* [Task instructions] Every line from the one containing "2022: -52.3 -> -80" to the end of the records below should be returned exactly; pictures are to be dropped.

* * * * *

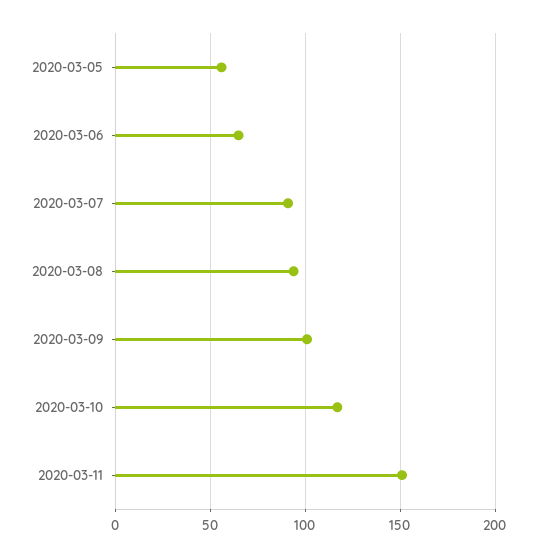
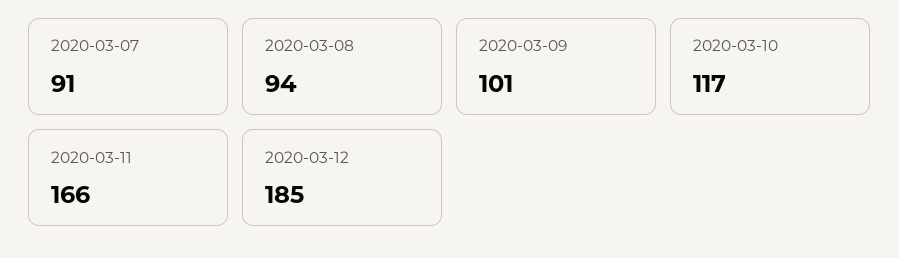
2020-03-05: 55 -> none
2020-03-06: 65 -> none
2020-03-11: 150 -> 166
2020-03-12: none -> 185

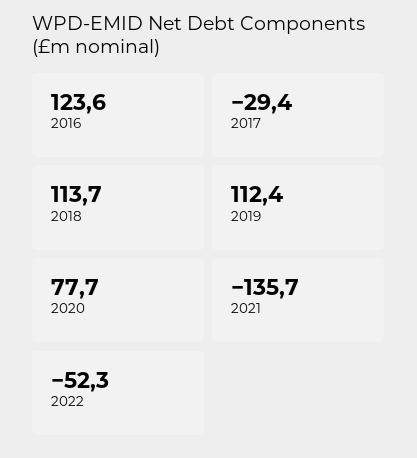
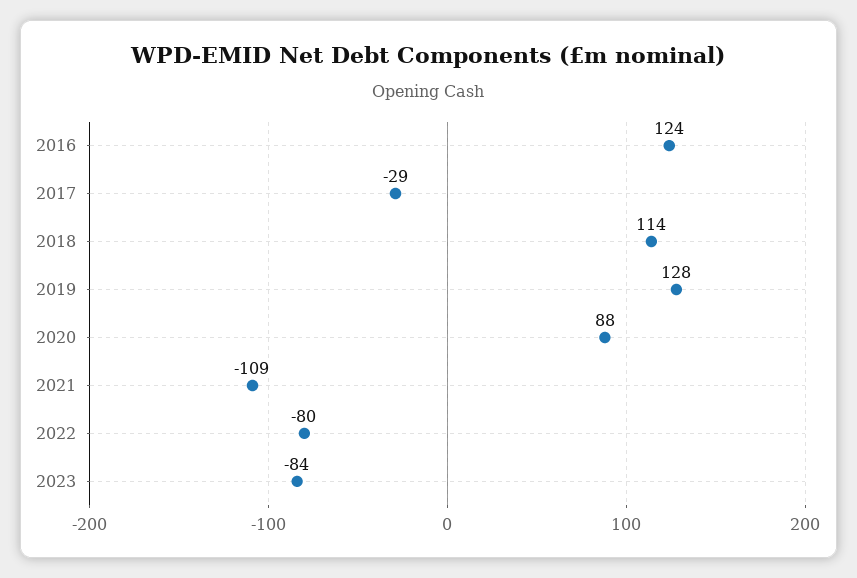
2019: 112.4 -> 128
2020: 77.7 -> 88
2021: -135.7 -> -109
2022: -52.3 -> -80
2023: none -> -84

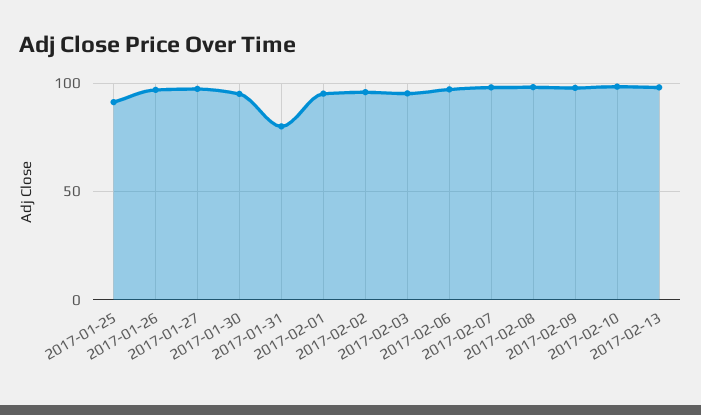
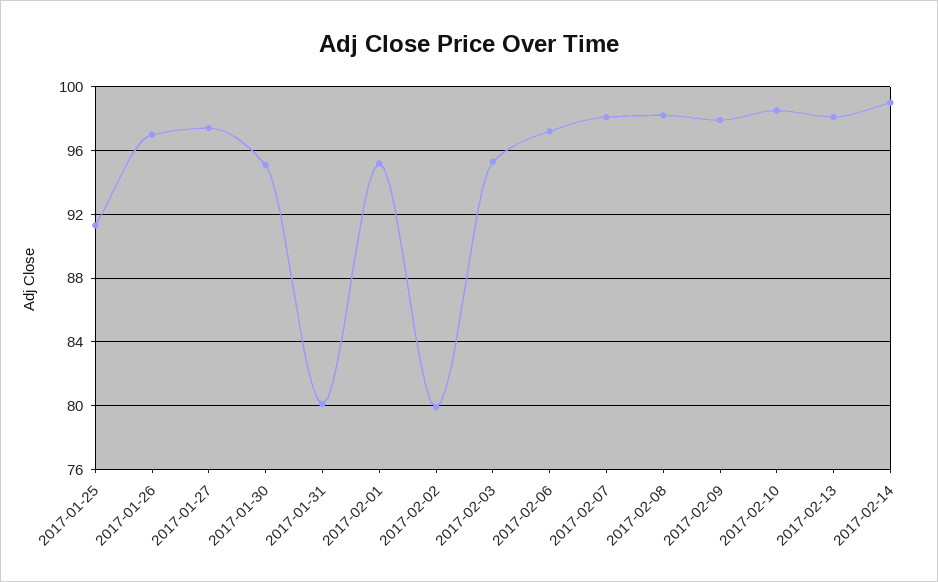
2017-02-02: 95 -> 80
2017-02-14: none -> 99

* * * * *

* [Output of the task]
2022: -52.3 -> -80
2023: none -> -84

2017-02-02: 95 -> 80
2017-02-14: none -> 99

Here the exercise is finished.